Crisis mode is generally bad for speed, since Dedede provides useful blocks for chaining... However, entering crisis mode intentionally to slow down Dedede can be useful sometimes: to prevent one of the side columns from reaching the top (if you need to match it from above), or to stall for the block pair you need to set off a good chain without risking Dedede breaking it. If you enter crisis from your own block pair when Dedede's fist is not visible, you even get a 4th turn (since the countdown is set to 3, after 1 of 2 turns already elapsed).

• Any blocks off the top of the screen instantly despawn. Aside from Dedede pushing blocks off the top, you can place a pair vertically on an 8-high column to despawn the top block. This occurs even in the center columns!

This can be useful when the stack is very high (e.g. some Insane levels) to place only 1 block instead of 2... or useful when matching an 8-high column, to avoid the slow delay from dropping the other block to a much lower column.

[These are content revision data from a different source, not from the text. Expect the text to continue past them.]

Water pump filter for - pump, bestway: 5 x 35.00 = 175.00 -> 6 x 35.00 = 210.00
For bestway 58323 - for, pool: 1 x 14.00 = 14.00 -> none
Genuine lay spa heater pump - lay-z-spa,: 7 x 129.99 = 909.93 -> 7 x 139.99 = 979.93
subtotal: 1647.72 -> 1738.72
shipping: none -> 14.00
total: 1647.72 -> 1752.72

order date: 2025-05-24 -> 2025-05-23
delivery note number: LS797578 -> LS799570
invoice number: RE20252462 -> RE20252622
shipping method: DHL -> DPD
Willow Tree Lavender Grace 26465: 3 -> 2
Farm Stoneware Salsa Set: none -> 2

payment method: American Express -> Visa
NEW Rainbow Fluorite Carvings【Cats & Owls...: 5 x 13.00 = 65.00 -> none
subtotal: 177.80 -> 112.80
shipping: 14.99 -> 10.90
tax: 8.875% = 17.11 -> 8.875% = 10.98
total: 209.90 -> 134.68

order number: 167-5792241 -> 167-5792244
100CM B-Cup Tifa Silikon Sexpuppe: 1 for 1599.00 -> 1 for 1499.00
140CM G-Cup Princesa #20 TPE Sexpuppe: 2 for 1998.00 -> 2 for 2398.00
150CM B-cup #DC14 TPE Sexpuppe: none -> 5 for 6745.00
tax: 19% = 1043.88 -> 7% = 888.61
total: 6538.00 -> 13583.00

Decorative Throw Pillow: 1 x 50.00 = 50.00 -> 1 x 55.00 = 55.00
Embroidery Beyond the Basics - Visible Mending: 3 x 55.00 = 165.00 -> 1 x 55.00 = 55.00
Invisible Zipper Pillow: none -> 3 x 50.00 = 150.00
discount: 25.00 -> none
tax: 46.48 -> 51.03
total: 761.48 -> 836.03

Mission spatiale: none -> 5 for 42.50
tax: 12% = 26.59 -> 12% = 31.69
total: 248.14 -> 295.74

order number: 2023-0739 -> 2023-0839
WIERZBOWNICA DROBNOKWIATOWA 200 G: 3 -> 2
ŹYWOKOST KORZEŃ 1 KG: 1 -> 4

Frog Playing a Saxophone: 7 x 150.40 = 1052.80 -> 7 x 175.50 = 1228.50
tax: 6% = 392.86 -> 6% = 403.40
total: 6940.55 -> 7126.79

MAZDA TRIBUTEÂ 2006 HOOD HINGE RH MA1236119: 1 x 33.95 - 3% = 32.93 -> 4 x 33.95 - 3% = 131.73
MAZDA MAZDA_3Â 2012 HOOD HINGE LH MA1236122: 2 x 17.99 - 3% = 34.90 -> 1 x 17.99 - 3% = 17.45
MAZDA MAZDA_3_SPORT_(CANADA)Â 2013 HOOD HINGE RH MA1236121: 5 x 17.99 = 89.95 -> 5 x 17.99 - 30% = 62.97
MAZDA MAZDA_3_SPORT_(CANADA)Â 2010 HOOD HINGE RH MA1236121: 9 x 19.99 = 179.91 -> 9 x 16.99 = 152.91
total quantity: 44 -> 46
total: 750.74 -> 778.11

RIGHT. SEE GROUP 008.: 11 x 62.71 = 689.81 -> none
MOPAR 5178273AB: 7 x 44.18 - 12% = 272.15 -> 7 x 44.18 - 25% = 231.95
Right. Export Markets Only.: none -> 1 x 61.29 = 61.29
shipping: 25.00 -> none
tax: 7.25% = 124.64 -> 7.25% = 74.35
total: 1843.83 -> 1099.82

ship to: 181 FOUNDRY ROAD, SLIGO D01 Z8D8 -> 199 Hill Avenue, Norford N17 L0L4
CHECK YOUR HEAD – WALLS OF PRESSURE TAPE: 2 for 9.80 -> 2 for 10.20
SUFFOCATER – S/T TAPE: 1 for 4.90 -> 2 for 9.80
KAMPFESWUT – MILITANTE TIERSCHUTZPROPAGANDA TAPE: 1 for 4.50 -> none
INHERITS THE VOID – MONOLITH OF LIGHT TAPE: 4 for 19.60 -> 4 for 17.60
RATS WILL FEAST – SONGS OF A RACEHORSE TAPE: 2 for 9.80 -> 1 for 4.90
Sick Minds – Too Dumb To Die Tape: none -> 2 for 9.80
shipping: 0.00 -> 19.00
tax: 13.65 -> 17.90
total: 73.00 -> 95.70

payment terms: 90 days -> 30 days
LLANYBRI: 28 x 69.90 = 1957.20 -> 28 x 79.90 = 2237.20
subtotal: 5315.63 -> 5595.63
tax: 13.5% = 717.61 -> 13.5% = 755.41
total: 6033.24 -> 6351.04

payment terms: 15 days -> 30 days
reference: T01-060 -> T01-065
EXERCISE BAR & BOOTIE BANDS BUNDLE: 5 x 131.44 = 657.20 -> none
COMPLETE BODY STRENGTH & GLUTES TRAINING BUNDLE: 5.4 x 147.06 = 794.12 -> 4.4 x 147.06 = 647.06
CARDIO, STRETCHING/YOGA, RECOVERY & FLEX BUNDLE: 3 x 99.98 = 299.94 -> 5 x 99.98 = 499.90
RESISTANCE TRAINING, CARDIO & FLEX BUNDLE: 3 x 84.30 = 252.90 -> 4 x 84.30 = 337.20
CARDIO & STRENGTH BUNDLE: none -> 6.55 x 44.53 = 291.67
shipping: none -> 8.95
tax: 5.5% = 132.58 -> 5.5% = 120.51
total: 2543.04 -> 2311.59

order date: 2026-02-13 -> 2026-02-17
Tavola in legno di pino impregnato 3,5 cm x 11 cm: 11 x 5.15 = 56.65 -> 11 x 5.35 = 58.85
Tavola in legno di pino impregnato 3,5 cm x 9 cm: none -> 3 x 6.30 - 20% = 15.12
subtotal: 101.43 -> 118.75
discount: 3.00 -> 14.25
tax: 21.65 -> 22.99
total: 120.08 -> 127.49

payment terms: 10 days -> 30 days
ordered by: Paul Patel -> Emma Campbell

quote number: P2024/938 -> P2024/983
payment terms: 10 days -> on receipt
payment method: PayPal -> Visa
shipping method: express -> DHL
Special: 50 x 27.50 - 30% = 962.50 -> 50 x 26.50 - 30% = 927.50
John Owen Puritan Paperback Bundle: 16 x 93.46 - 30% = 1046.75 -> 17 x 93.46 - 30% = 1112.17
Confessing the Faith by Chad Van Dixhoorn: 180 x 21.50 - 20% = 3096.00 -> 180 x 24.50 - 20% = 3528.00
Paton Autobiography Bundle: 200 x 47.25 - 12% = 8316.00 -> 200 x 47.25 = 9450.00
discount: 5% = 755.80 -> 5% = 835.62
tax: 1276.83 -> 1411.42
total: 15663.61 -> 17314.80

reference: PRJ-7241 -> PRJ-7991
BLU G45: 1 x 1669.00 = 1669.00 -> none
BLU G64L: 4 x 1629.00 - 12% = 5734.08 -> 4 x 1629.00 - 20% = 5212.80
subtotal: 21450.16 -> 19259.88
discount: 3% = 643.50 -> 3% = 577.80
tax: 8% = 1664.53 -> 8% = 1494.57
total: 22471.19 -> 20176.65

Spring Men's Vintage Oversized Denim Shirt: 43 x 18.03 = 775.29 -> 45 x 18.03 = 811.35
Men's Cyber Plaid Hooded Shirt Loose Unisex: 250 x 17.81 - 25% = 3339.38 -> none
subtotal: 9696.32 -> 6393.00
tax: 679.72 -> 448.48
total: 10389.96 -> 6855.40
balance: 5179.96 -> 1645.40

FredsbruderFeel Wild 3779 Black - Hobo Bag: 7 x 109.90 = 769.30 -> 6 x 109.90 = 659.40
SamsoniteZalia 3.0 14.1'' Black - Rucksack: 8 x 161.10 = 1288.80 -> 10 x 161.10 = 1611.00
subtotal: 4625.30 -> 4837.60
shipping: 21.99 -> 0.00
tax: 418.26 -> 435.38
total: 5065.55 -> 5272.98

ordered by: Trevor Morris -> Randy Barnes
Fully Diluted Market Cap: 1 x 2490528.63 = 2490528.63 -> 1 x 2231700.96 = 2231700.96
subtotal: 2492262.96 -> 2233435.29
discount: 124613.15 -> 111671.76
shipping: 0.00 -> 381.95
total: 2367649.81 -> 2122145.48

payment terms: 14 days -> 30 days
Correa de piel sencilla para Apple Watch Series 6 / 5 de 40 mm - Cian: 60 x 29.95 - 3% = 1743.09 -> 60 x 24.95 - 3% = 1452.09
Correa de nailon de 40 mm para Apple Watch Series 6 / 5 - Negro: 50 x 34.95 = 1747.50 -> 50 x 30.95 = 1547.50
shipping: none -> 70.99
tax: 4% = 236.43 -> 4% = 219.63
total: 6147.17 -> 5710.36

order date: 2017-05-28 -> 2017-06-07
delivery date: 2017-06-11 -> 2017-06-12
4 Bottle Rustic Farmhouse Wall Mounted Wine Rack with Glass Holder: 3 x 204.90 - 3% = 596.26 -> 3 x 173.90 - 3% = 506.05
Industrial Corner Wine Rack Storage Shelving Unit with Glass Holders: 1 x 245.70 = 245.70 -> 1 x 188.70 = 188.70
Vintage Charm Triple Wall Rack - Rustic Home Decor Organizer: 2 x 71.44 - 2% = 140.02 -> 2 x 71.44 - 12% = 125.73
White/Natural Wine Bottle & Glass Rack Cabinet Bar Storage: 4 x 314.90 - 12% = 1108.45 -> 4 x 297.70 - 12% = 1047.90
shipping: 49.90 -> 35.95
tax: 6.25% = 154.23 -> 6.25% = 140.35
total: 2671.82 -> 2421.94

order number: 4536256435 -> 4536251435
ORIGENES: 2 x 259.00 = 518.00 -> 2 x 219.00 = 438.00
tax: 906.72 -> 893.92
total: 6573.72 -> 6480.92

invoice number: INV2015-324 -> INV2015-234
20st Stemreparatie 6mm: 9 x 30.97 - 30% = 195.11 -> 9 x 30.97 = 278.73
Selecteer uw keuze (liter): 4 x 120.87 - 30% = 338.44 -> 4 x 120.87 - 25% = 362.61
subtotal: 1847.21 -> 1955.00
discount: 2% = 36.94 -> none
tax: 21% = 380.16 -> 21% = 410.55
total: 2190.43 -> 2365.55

• The first rotation is always around the left block. As such, it's easier to place a vertical pair on column 1 (where you can hold left, then rotate) than column 6, where you need to rotate before you reach it (might not be possible if the column is too tall at high speed).

This also means column 3 is generally the fastest column to place a block pair. If you have multiple choices to win a level, or you need to waste a pair (say, only a few stars are remaining and the next pair will win) and all columns are about the same height, column 3 is often fastest... however, at low gravity it might be faster to place on the tallest column.

• The A button rotation is below the block pair; the B button rotation is above the block pair. If both rotations would be equally useful for stacking, A is slightly faster than B, since you reach the stack sooner. However, when stacking on a very tall column 6 (e.g. the walls of hard blocks in Super Hard 9), a B rotation (possibly followed by an up-swap) might allow you to place your pair on top, when an A rotation wouldn't.

• When placing a block pair horizontally on columns of different heights, the remaining block falls slower than manually dropping it-- so it's generally faster to place blocks vertically despite the extra rotation. When stacking friends on the edge, friend+star/hard pairs need to be placed horizontally (otherwise the star/hard would be on the edge), so this can affect which edge is the faster choice.

This also discourages letting column 2/5 grow too high. Those columns naturally tend to build up star/hard blocks from edge friend stacking, and from Dedede, but it's a good idea to match them vertically occasionally. And if you have excess stars to place (e.g. the annoying double-star/hard block pairs), generally best to place them in column 3 and/or 4.


I hope this advice helps anyone who might speedrun this game in the future. It'd be nice to have some competition.

Note: These guidelines are specific to the GB version. The SNES version has different physics and RNG trends, and a 12-high field size that tends to cause accidental large chains (especially with its lack of the GB version's Dedede bias against friends, in central columns that already contain friends), so I wouldn't expect most of the advice to be applicable. Avoiding star/hard blocks on the edges is likely still important on SNES, though, since chaining is the same.